All of lore.kernel.org
 help / color / mirror / Atom feed
From: Chris Wilson <chris@chris-wilson.co.uk>
To: intel-gfx@lists.freedesktop.org
Cc: Mika Kuoppala <mika.kuoppala@intel.com>
Subject: [PATCH] drm/i915: Use ordered seqno write interrupt generation on gen8+ execlists
Date: Mon, 18 Jan 2016 09:02:22 +0000	[thread overview]
Message-ID: <1453107742-18195-1-git-send-email-chris@chris-wilson.co.uk> (raw)
In-Reply-To: <1452937580-3625-3-git-send-email-chris@chris-wilson.co.uk>

Broadwell and later currently use the same unordered command sequence to
update the seqno in the HWS status page and then assert the user
interrupt. We should apply the w/a from legacy (where we do an mmio
read to delay the seqno read after the interrupt), but this is not
enough to enforce coherent seqno visibilty on Skylake. Rather than
search for the proper post-interrupt seqno barrier, use a strongly
ordered command sequence to write the seqno, then assert the user
interrupt from the ring.

v2: Move around the wa tail dwords to avoid adding duplicate code.

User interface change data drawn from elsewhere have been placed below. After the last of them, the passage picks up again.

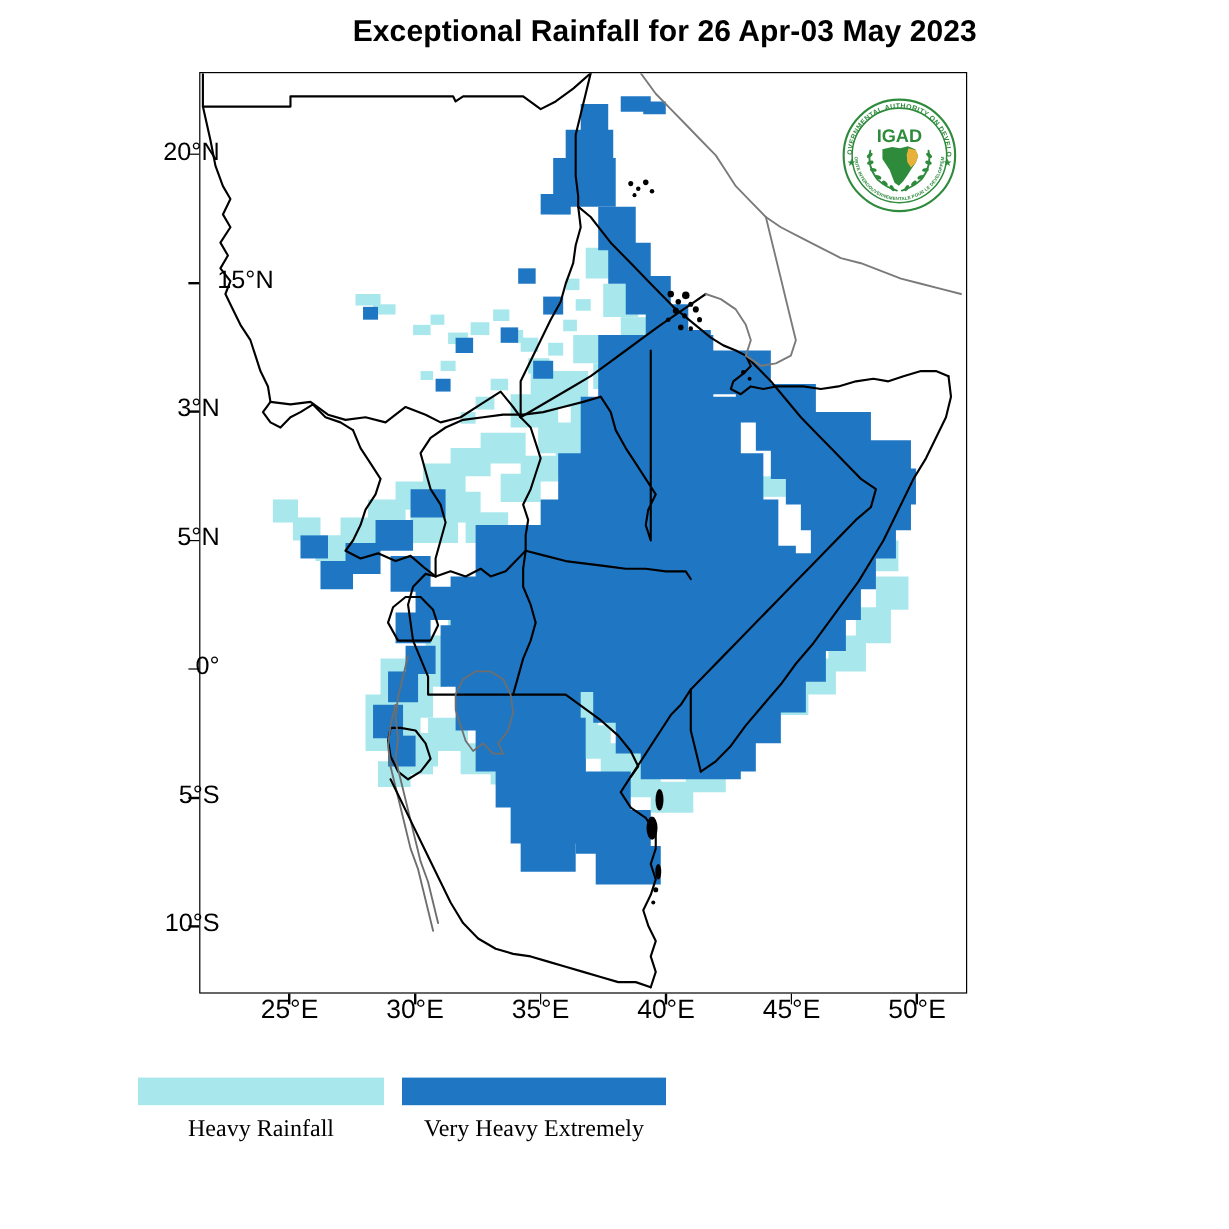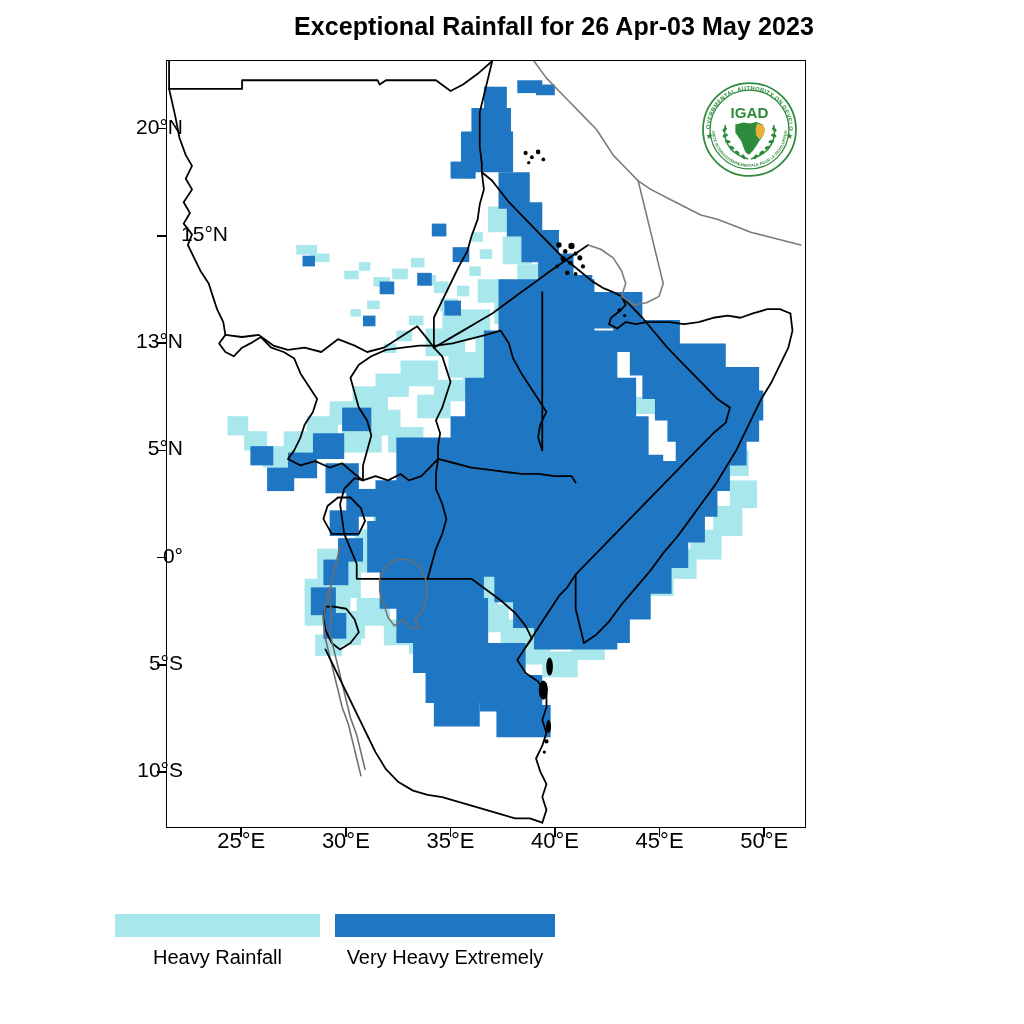--- a/index.html
+++ b/index.html
@@ -79,21 +79,22 @@
   
   #legend {
     position: absolute;
     left: 0;
     top: 898px;
     width: 1024px;
     height: 70px;
   }
   .legend-entry {
     position: absolute;
-    top: 16px;
+    top: 0;
+    font-family: Liberation Serif, serif;
   }
   .legend-swatch {
     height: 23px;
     width: 100%;
   }
   .legend-label {
     margin-top: 9px;
     text-align: center;
     font-size: 20px;
     white-space: nowrap;
@@ -464,21 +465,21 @@
     </g>
   </svg>
 </div>
 
 <div id="y-axis">
     <div class="tick-mark ytick" style="top: 127.848px;"></div>
     <div class="ylab" style="top: 114.648px;">20°N</div>
     <div class="tick-mark ytick" style="top: 235.111px;"></div>
     <div class="ylab" style="top: 221.911px; padding-left: 45px;">15°N</div>
     <div class="tick-mark ytick" style="top: 342.373px;"></div>
-    <div class="ylab" style="top: 329.173px;">13°N</div>
+    <div class="ylab" style="top: 329.173px;">3°N</div>
     <div class="tick-mark ytick" style="top: 449.636px;"></div>
     <div class="ylab" style="top: 436.436px;">5°N</div>
     <div class="tick-mark ytick" style="top: 556.898px;"></div>
     <div class="ylab" style="top: 543.698px;">0°</div>
     <div class="tick-mark ytick" style="top: 664.161px;"></div>
     <div class="ylab" style="top: 650.961px;">5°S</div>
     <div class="tick-mark ytick" style="top: 771.423px;"></div>
     <div class="ylab" style="top: 758.223px;">10°S</div>
   </div>
 <div id="x-axis">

Signed-off-by: Chris Wilson <chris@chris-wilson.co.uk>
Cc: Mika Kuoppala <mika.kuoppala@intel.com>
---
 drivers/gpu/drm/i915/intel_lrc.c        | 84 +++++++++++++++++++++------------
 drivers/gpu/drm/i915/intel_ringbuffer.h |  1 +
 2 files changed, 56 insertions(+), 29 deletions(-)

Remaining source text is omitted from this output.